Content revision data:
::::::

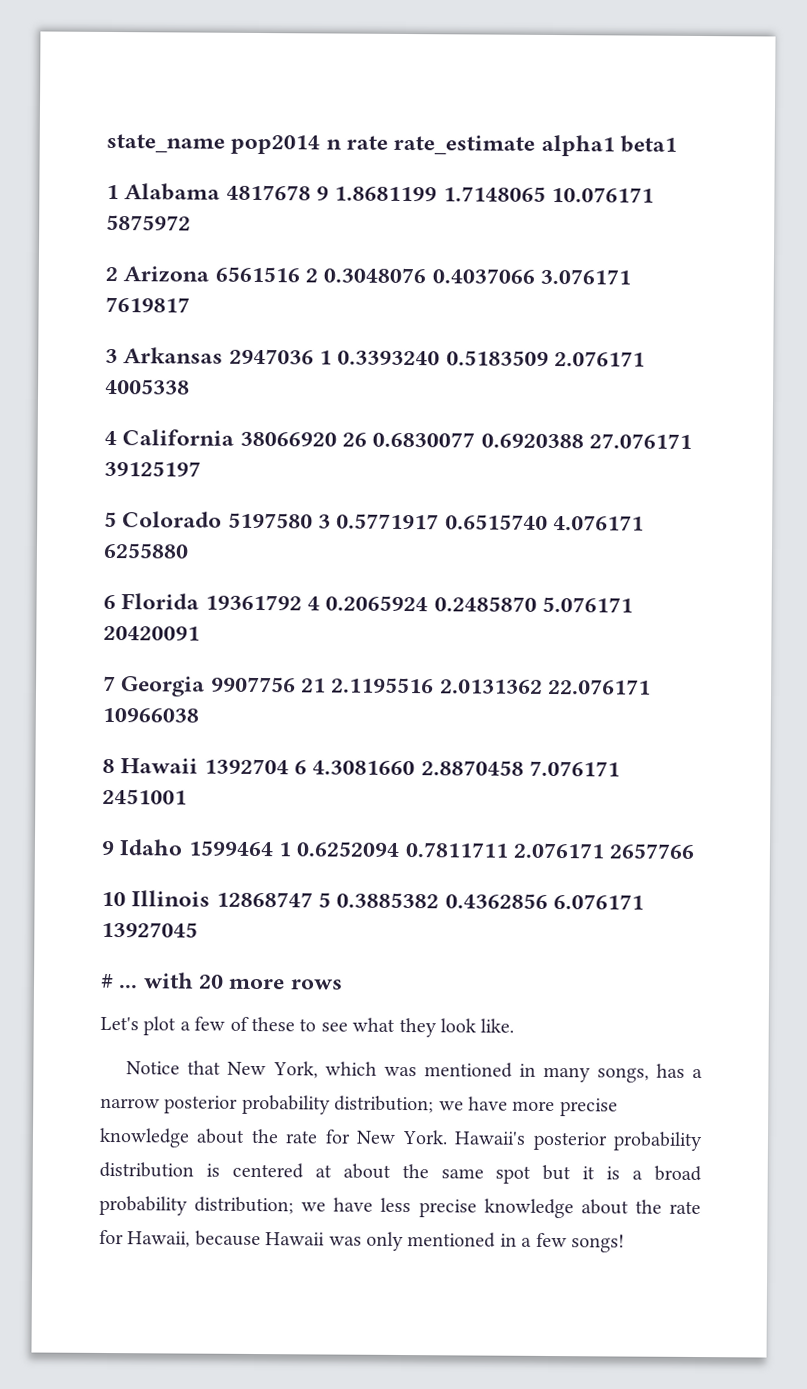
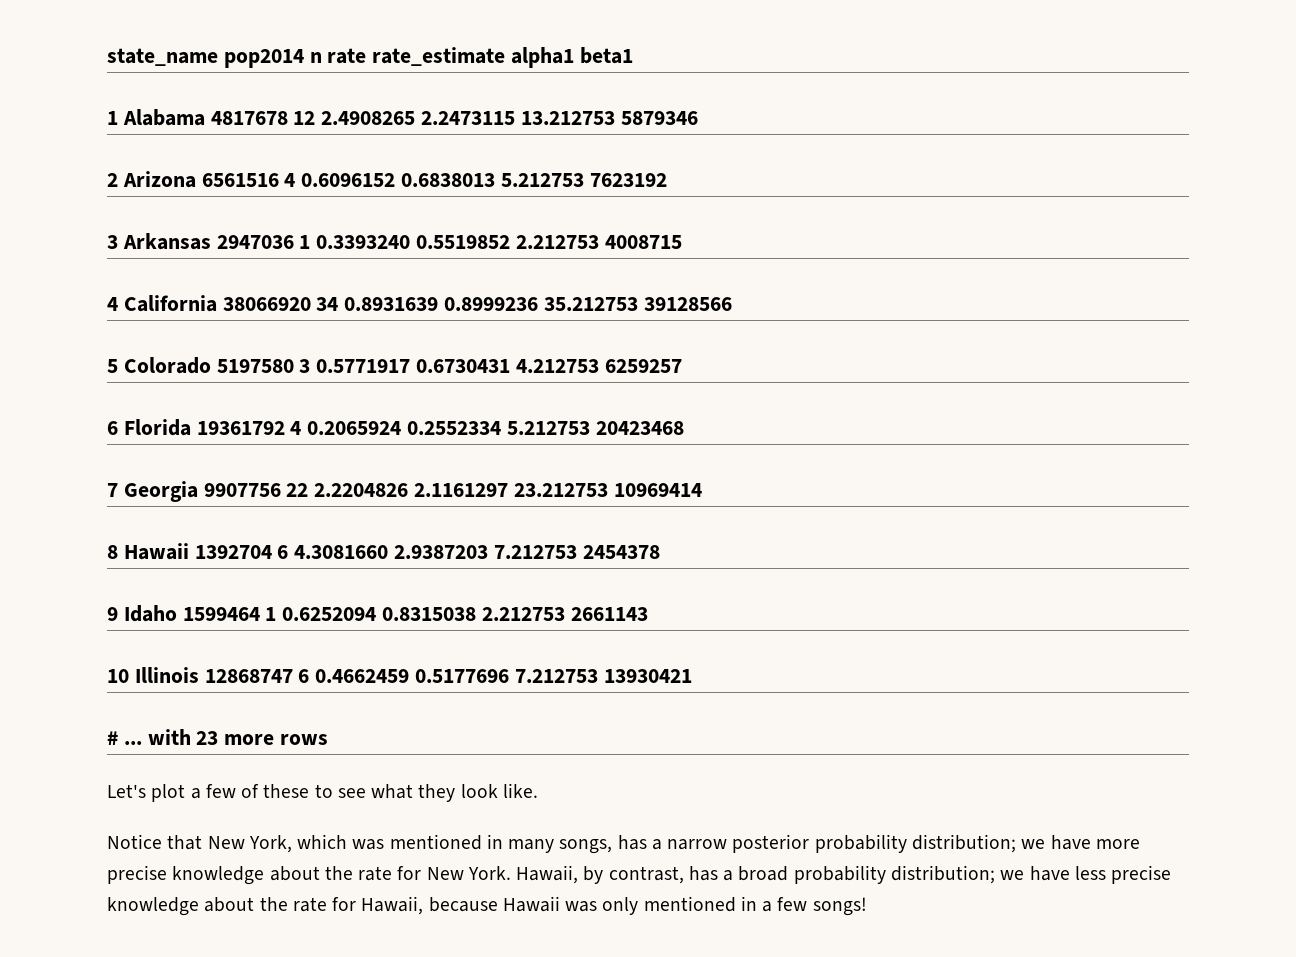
[316,186,655,203] [106,214,191,231] [105,266,632,285] [105,296,190,313] 9 1.8681199 1.7148065 10.076171 5875972 // 2 Arizona 6561516 2 0.3048076 0.4037066 3.076171 7619817 -> [293,111,698,125] [107,171,667,188] 12 2.4908265 2.2473115 13.212753 5879346 // 2 Arizona 6561516 4 0.6096152 0.6838013 5.212753 7623192
[445,350,646,367] [105,378,190,395] 0.5183509 2.076171 4005338 -> [416,235,682,249] 0.5519852 2.212753 4008715
[342,431,693,449] [104,460,201,477] 26 0.6830077 0.6920388 27.076171 39125197 -> [316,297,732,311] 34 0.8931639 0.8999236 35.212753 39128566
[444,514,645,531] [103,542,189,559] 0.6515740 4.076171 6255880 -> [416,359,682,373] 0.6730431 4.212753 6259257
[433,596,634,613] [103,625,200,641] 0.2485870 5.076171 20420091 -> [407,421,684,435] 0.2552334 5.212753 20423468
[301,677,652,695] [102,707,199,723] 21 2.1195516 2.0131362 22.076171 10966038 -> [286,483,702,497] 22 2.2204826 2.1161297 23.212753 10969414
[420,760,621,777] [102,788,187,805] 2.8870458 7.076171 2451001 -> [394,545,660,559] 2.9387203 7.212753 2454378
[404,842,695,859] 0.7811711 2.076171 2657766 -> [382,607,648,621] 0.8315038 2.212753 2661143
[318,892,645,910] [101,921,198,938] 5 0.3885382 0.4362856 6.076171 13927045 -> [298,669,692,683] 6 0.4662459 0.5177696 7.212753 13930421
[198,974,225,989] 20 -> [196,731,219,745] 23
[454,1131,704,1152] [99,1161,621,1184] Hawaii's posterior probability distribution is centered at about the same spot but it is -> [516,865,718,884] Hawaii, by contrast, has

::::::

--- Exercise instructions ---
All of the entries above are to be transcribed word for word, with no pictures included.

--- Solution below ---
[316,186,655,203] [106,214,191,231] [105,266,632,285] [105,296,190,313] 9 1.8681199 1.7148065 10.076171 5875972 // 2 Arizona 6561516 2 0.3048076 0.4037066 3.076171 7619817 -> [293,111,698,125] [107,171,667,188] 12 2.4908265 2.2473115 13.212753 5879346 // 2 Arizona 6561516 4 0.6096152 0.6838013 5.212753 7623192
[445,350,646,367] [105,378,190,395] 0.5183509 2.076171 4005338 -> [416,235,682,249] 0.5519852 2.212753 4008715
[342,431,693,449] [104,460,201,477] 26 0.6830077 0.6920388 27.076171 39125197 -> [316,297,732,311] 34 0.8931639 0.8999236 35.212753 39128566
[444,514,645,531] [103,542,189,559] 0.6515740 4.076171 6255880 -> [416,359,682,373] 0.6730431 4.212753 6259257
[433,596,634,613] [103,625,200,641] 0.2485870 5.076171 20420091 -> [407,421,684,435] 0.2552334 5.212753 20423468
[301,677,652,695] [102,707,199,723] 21 2.1195516 2.0131362 22.076171 10966038 -> [286,483,702,497] 22 2.2204826 2.1161297 23.212753 10969414
[420,760,621,777] [102,788,187,805] 2.8870458 7.076171 2451001 -> [394,545,660,559] 2.9387203 7.212753 2454378
[404,842,695,859] 0.7811711 2.076171 2657766 -> [382,607,648,621] 0.8315038 2.212753 2661143
[318,892,645,910] [101,921,198,938] 5 0.3885382 0.4362856 6.076171 13927045 -> [298,669,692,683] 6 0.4662459 0.5177696 7.212753 13930421
[198,974,225,989] 20 -> [196,731,219,745] 23
[454,1131,704,1152] [99,1161,621,1184] Hawaii's posterior probability distribution is centered at about the same spot but it is -> [516,865,718,884] Hawaii, by contrast, has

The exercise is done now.